Conde’s Re-Election in Guinea Doesn’t Cap Democratic Transition

Conde’s Re-Election in Guinea Doesn’t Cap Democratic Transition
A billboard with the face of Guinea’s incumbent president, Alpha Conde, in Conakry, Guinea, Oct. 9, 2015 (AP Photo by Youssouf Bah).

On Oct. 11, Guinea’s president, Alpha Conde, comfortably won re-election in a poll nevertheless marred by deadly clashes between government and opposition supporters ahead of the vote. Official results, announced six days later, showed him taking nearly 58 percent of the vote, with overall turnout at around 66 percent. As in 2010, Conde faced off against Cellou Dalein Diallo, who was Guinea’s prime minister from 2004 to 2006, with another six candidates also participating. Conde’s first-round majority means there will be no second-round run-off ballot.

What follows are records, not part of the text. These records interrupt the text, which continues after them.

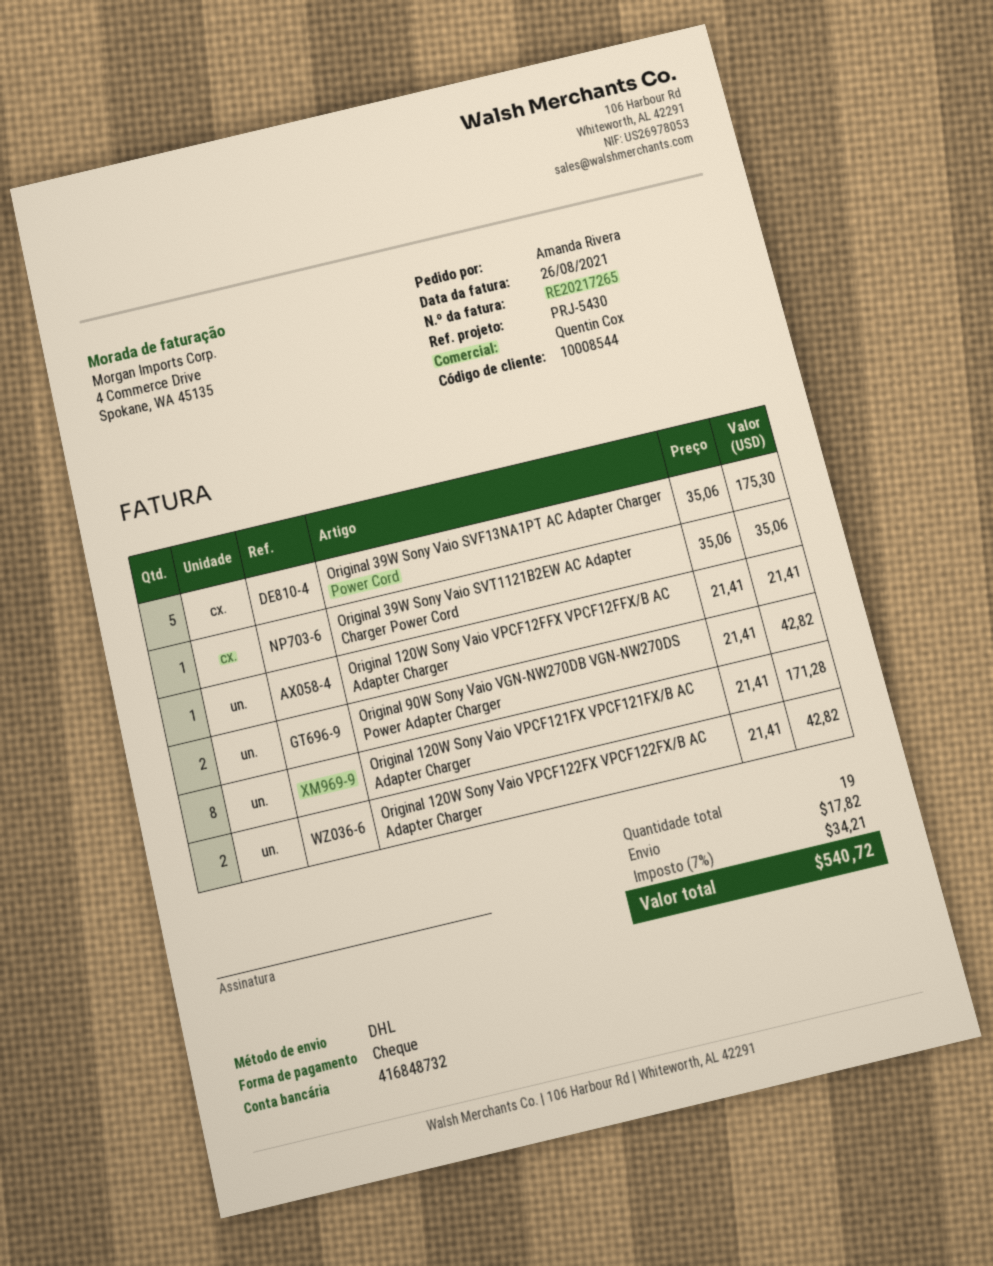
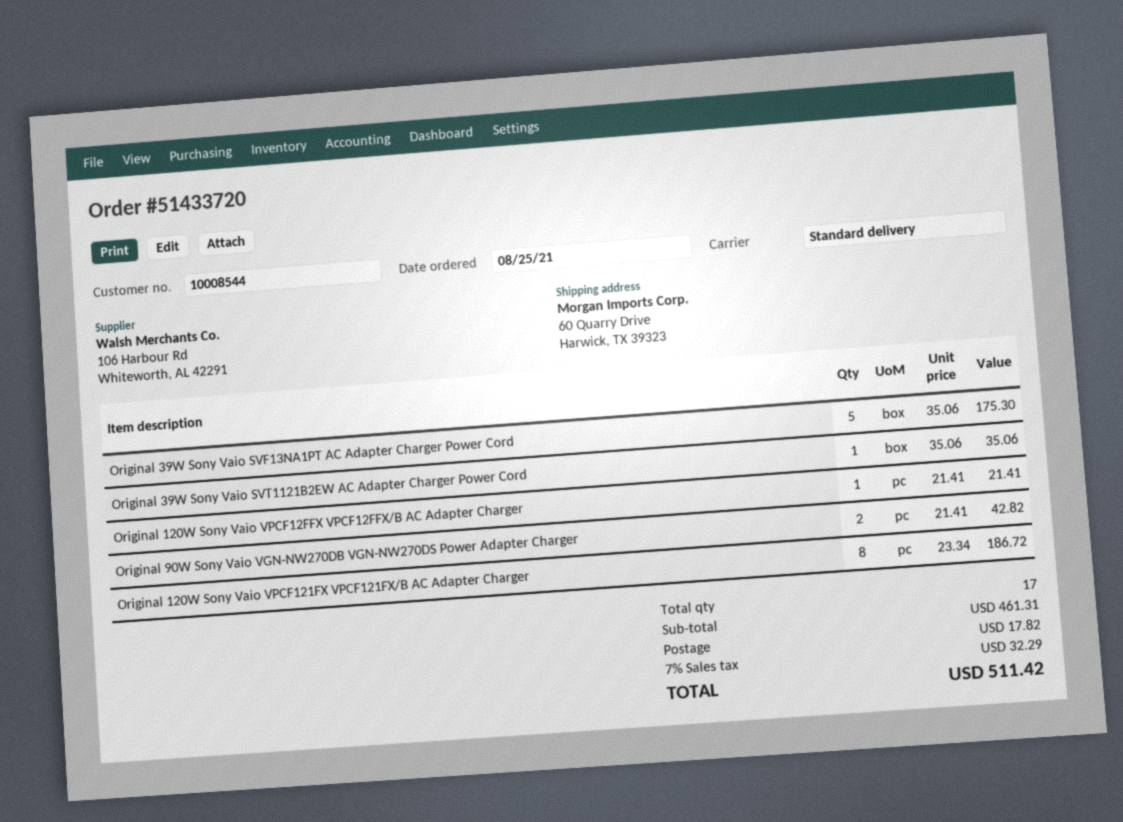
shipping method: DHL -> standard
Original 120W Sony Vaio VPCF121FX VPCF121FX/B AC Adapter Charger: 8 x 21.41 = 171.28 -> 8 x 23.34 = 186.72
Original 120W Sony Vaio VPCF122FX VPCF122FX/B AC Adapter Charger: 2 x 21.41 = 42.82 -> none
total quantity: 19 -> 17
tax: 7% = 34.21 -> 7% = 32.29
total: 540.72 -> 511.42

In a year featuring as many as a dozen important elections in Africa, Guinea belongs to an important subset of countries: those emerging from dictatorships. Its experience shows how rocky the road can be. Despite headlines hailing the “peaceful elections” in Guinea—although seven people died in clashes between supporters of Conde and Diallo on the eve of the vote—two concerns have hung over the process: accusations that Conde rigged the election, and fears about the 77-year-old president’s health. For countries earlier in their transition away from dictatorship, notably Burkina Faso, the example of Guinea highlights how elections are not, in and of themselves, signs that a crisis is over.

It took a dramatic series of events in recent years for Conde to reach the presidency. As a longtime opposition leader, he ran afoul of two long-ruling Guinean heads of state and spent time in jail and exile. When the second of those rulers, Lansana Conte, died in office in 2008, a junior army officer, Capt. Moussa Dadis Camara, seized power. Camara initially enjoyed some popularity, but crackdowns on dissent destroyed his regime’s image at home and abroad, particularly after a September 2009 massacre and mass rape committed by the elite presidential guard against peaceful demonstrators in the capital, Conakry. The situation deteriorated that fall, and in December 2009 a soldier shot and seriously wounded Camara. He was hospitalized in Morocco, and his second in command—and rival—Sekouba Konate took power, supervising a 12-month transition that culminated in Conde’s inauguration in December 2010, after Guinea’s first free vote since independence from France in 1958.